Zillow Market Pulse: May 6, 2020
Purchase mortgage activity points to signs of life in the housing market, but early April employment data offer a grim preview of official data to come.

Purchase mortgage activity points to signs of life in the housing market, but early April employment data offer a grim preview of official data to come.
A key measure of purchase mortgage application activity increased from the week prior for the third week in a row (though remains down almost 20% from this time last year), suggesting activity in the housing market is picking up as qualified buyers grow confident enough to throw their hat in the ring. And you can’t really blame them: Average mortgage rates have steadily fallen in the last few weeks and now sit near their all-time lowest levels. Of course, averages don’t tell the full story of what’s happening across markets. Rates associated with unconventional loan types and less creditworthy borrowers remain elevated, part of the reason why refinance activity has declined in each of the last three weeks. According to the Mortgage Bankers Association, purchase application growth was particularly strong in Arizona, Texas and California. Washington and New York, meanwhile, both saw a weekly improvement but took a slight step backward in terms of annual growth, suggesting that purchase activity may have plateaued in those states, after beginning to recover two weeks ago.
Today’s ADP private payrolls report gave us a taste of what to expect on Friday when the official government jobs report is released. Today’s report was extremely grim, but largely unsurprising, given what we have witnessed in employment claims data over the last month. Of the more than 20 million private sector jobs lost in April, nearly half of them (9 million) were felt by workers at large companies (500+ employees). And much like the official March jobs report, a disproportionate number of the job losses were experienced in industries with lower-than-average earnings. The leisure and hospitality industry saw 8.6 million jobs (more than 50% of the sector’s March employment level) evaporate in April. To put this in perspective, in the worst month of the Great Recession, 800,000 jobs were lost. Today’s report – and likely Friday’s – showed that 10 times that number were lost in just one industry alone. The wounds are still raw, but it’s likely that the conversation now will begin to move to how many of these jobs will return, and how quickly. March’s official jobs numbers featured a sharp increase in workers who claimed to be temporarily laid off. But fears are growing that those once-temporary layoffs may graduate to a more permanent status. New data suggest this is already taking place across the country, and that businesses throughout the economy are planning for a much slower recovery period than once planned.
Lastly, new survey results released earlier today suggest that just over half of small businesses expect to be out of business in the next six months. The results follow a similar study released earlier in the week that also clearly outlined the existential fears mounting among a large share of the nation’s small businesses – a sector that employs about half of the country’s workforce. More than $600 billion in federal funding has been allocated toward small business relief in the last two months, but it remains unclear how easily the smallest businesses can access these funds, and how much support is being directed at the areas most in-need.
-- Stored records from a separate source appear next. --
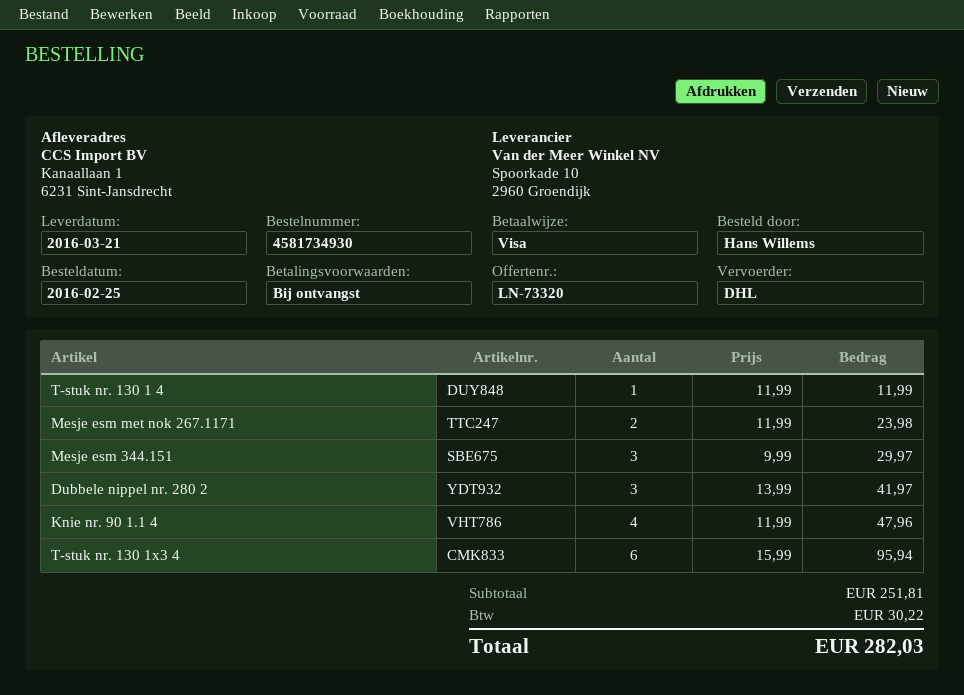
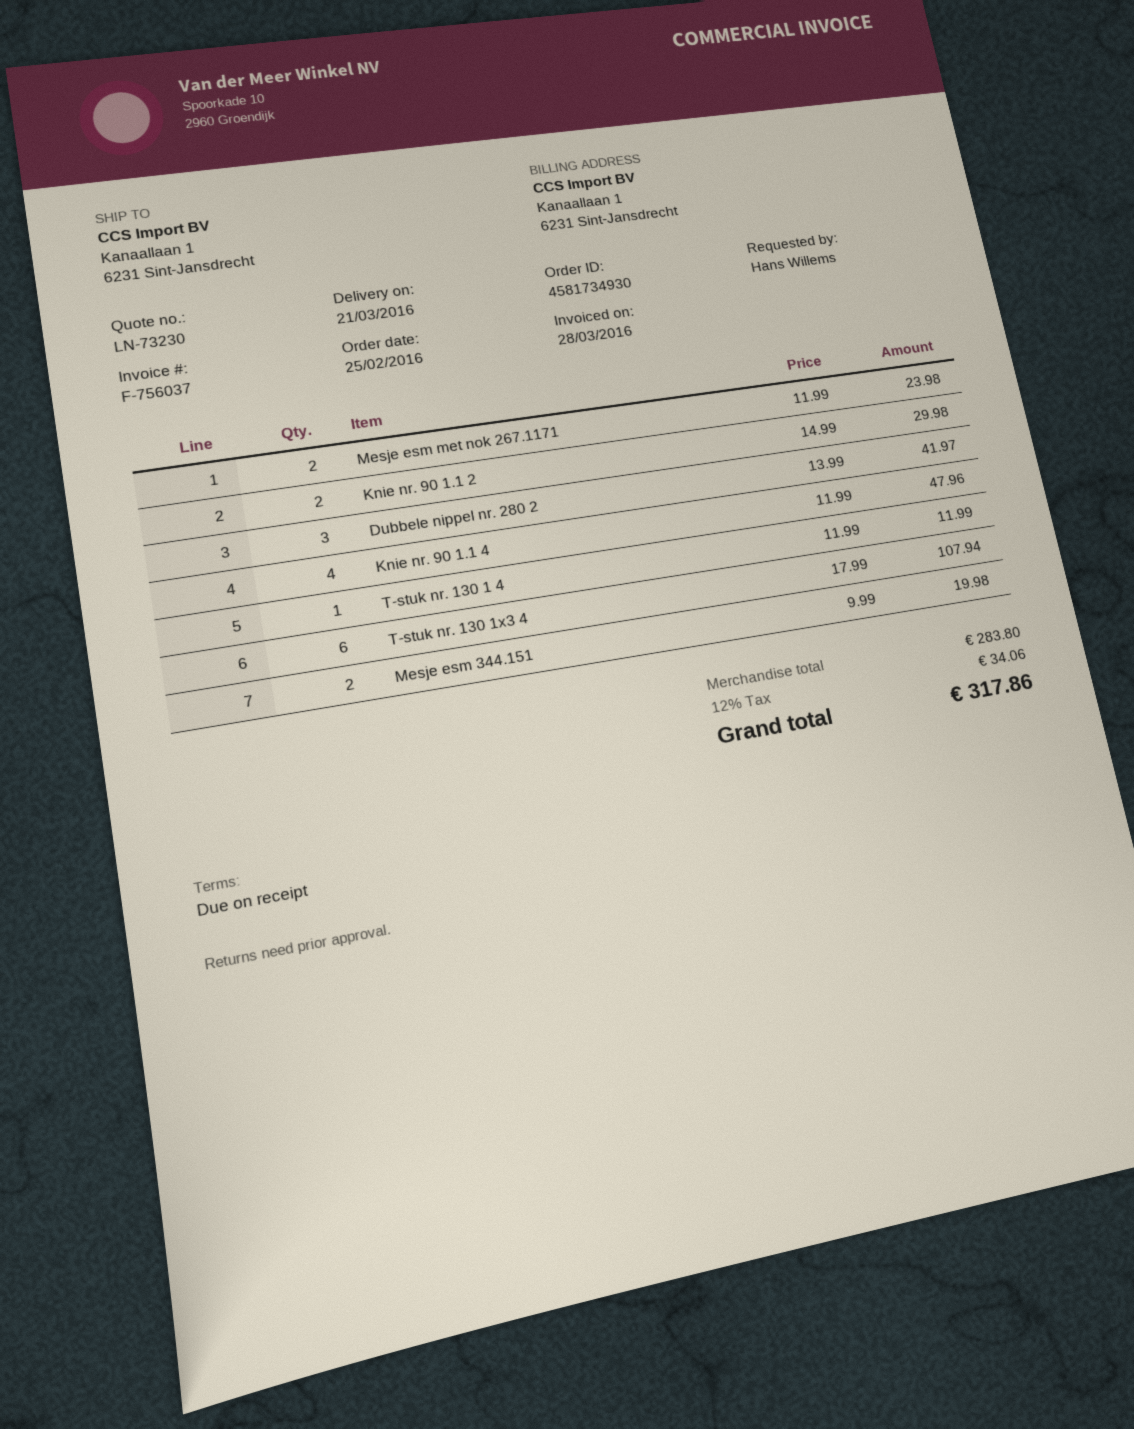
quote number: LN-73320 -> LN-73230
Mesje esm 344.151: 3 x 9.99 = 29.97 -> 2 x 9.99 = 19.98
T-stuk nr. 130 1x3 4: 6 x 15.99 = 95.94 -> 6 x 17.99 = 107.94
Knie nr. 90 1.1 2: none -> 2 x 14.99 = 29.98
subtotal: 251.81 -> 283.80
tax: 30.22 -> 34.06
total: 282.03 -> 317.86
A study conducted by the Federal Reserve Bank of New York reinforced the latter point, indicating that there is no correlation between the share of small businesses in a state receiving support and the percentage of the state’s population that has filed an unemployment claim since the outbreak began. Given the speed at which these relief policies needed to materialize, lack of precision in these still-early days is understandable. But the study reinforces the fact that quickly getting relief to small businesses and communities that are most in need remains a very difficult task.